Segment Start: SUPPLIED INFORMATION

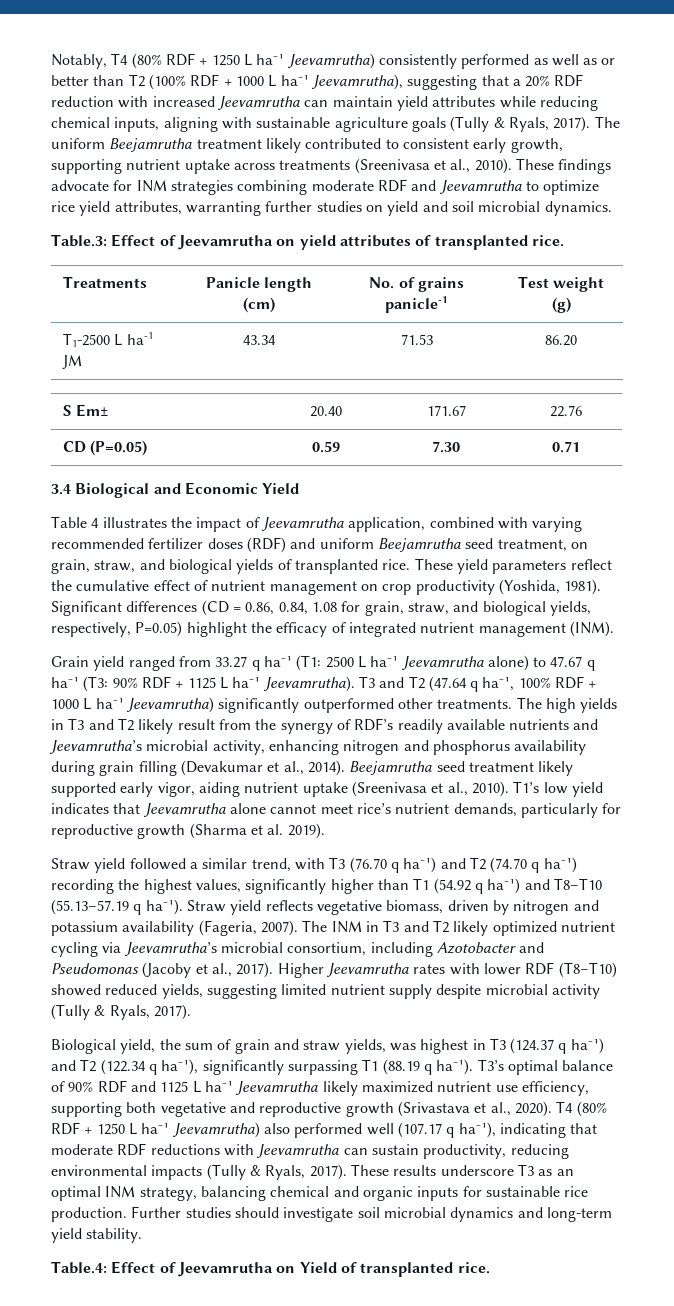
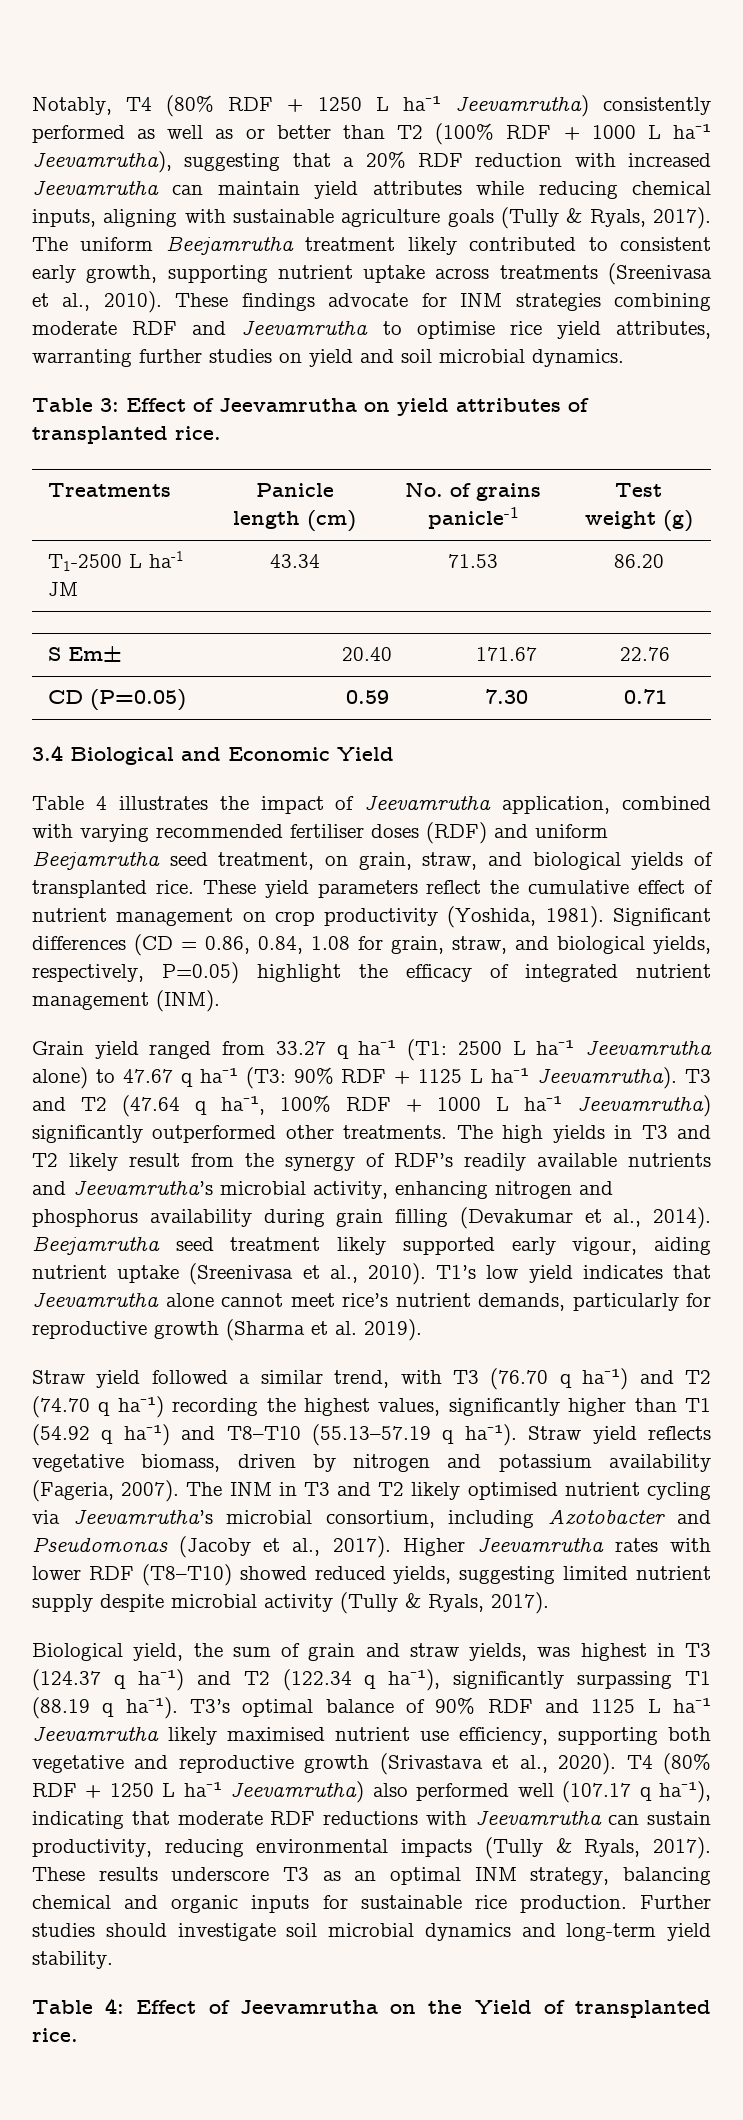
- These findings advocate for INM strategies combining moderate RDF and Jeevamrutha to optimize rice yield attributes, warranting further studies on yield and soil microbial dynamics.
+ These findings advocate for INM strategies combining moderate RDF and Jeevamrutha to optimise rice yield attributes, warranting further studies on yield and soil microbial dynamics.
- Table.3: Effect of Jeevamrutha on yield attributes of transplanted rice.
+ Table 3: Effect of Jeevamrutha on yield attributes of transplanted rice.
- Table 4 illustrates the impact of Jeevamrutha application, combined with varying recommended fertilizer doses (RDF) and uniform Beejamrutha seed treatment, on grain, straw, and biological yields of transplanted rice.
+ Table 4 illustrates the impact of Jeevamrutha application, combined with varying recommended fertiliser doses (RDF) and uniform Beejamrutha seed treatment, on grain, straw, and biological yields of transplanted rice.
- Beejamrutha seed treatment likely supported early vigor, aiding nutrient uptake (Sreenivasa et al., 2010).
+ Beejamrutha seed treatment likely supported early vigour, aiding nutrient uptake (Sreenivasa et al., 2010).
- The INM in T3 and T2 likely optimized nutrient cycling via Jeevamrutha’s microbial consortium, including Azotobacter and Pseudomonas (Jacoby et al., 2017).
+ The INM in T3 and T2 likely optimised nutrient cycling via Jeevamrutha’s microbial consortium, including Azotobacter and Pseudomonas (Jacoby et al., 2017).
- T3’s optimal balance of 90% RDF and 1125 L ha⁻¹ Jeevamrutha likely maximized nutrient use efficiency, supporting both vegetative and reproductive growth (Srivastava et al., 2020).
+ T3’s optimal balance of 90% RDF and 1125 L ha⁻¹ Jeevamrutha likely maximised nutrient use efficiency, supporting both vegetative and reproductive growth (Srivastava et al., 2020).
- Table.4: Effect of Jeevamrutha on Yield of transplanted rice.
+ Table 4: Effect of Jeevamrutha on the Yield of transplanted rice.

Segment End: SUPPLIED INFORMATION

**EXERCISE DETAILS:**
The expected answer is the listing above, duplicated exactly, with its pictures removed.

**SOLUTION TO THE PROBLEM:**
- These findings advocate for INM strategies combining moderate RDF and Jeevamrutha to optimize rice yield attributes, warranting further studies on yield and soil microbial dynamics.
+ These findings advocate for INM strategies combining moderate RDF and Jeevamrutha to optimise rice yield attributes, warranting further studies on yield and soil microbial dynamics.
- Table.3: Effect of Jeevamrutha on yield attributes of transplanted rice.
+ Table 3: Effect of Jeevamrutha on yield attributes of transplanted rice.
- Table 4 illustrates the impact of Jeevamrutha application, combined with varying recommended fertilizer doses (RDF) and uniform Beejamrutha seed treatment, on grain, straw, and biological yields of transplanted rice.
+ Table 4 illustrates the impact of Jeevamrutha application, combined with varying recommended fertiliser doses (RDF) and uniform Beejamrutha seed treatment, on grain, straw, and biological yields of transplanted rice.
- Beejamrutha seed treatment likely supported early vigor, aiding nutrient uptake (Sreenivasa et al., 2010).
+ Beejamrutha seed treatment likely supported early vigour, aiding nutrient uptake (Sreenivasa et al., 2010).
- The INM in T3 and T2 likely optimized nutrient cycling via Jeevamrutha’s microbial consortium, including Azotobacter and Pseudomonas (Jacoby et al., 2017).
+ The INM in T3 and T2 likely optimised nutrient cycling via Jeevamrutha’s microbial consortium, including Azotobacter and Pseudomonas (Jacoby et al., 2017).
- T3’s optimal balance of 90% RDF and 1125 L ha⁻¹ Jeevamrutha likely maximized nutrient use efficiency, supporting both vegetative and reproductive growth (Srivastava et al., 2020).
+ T3’s optimal balance of 90% RDF and 1125 L ha⁻¹ Jeevamrutha likely maximised nutrient use efficiency, supporting both vegetative and reproductive growth (Srivastava et al., 2020).
- Table.4: Effect of Jeevamrutha on Yield of transplanted rice.
+ Table 4: Effect of Jeevamrutha on the Yield of transplanted rice.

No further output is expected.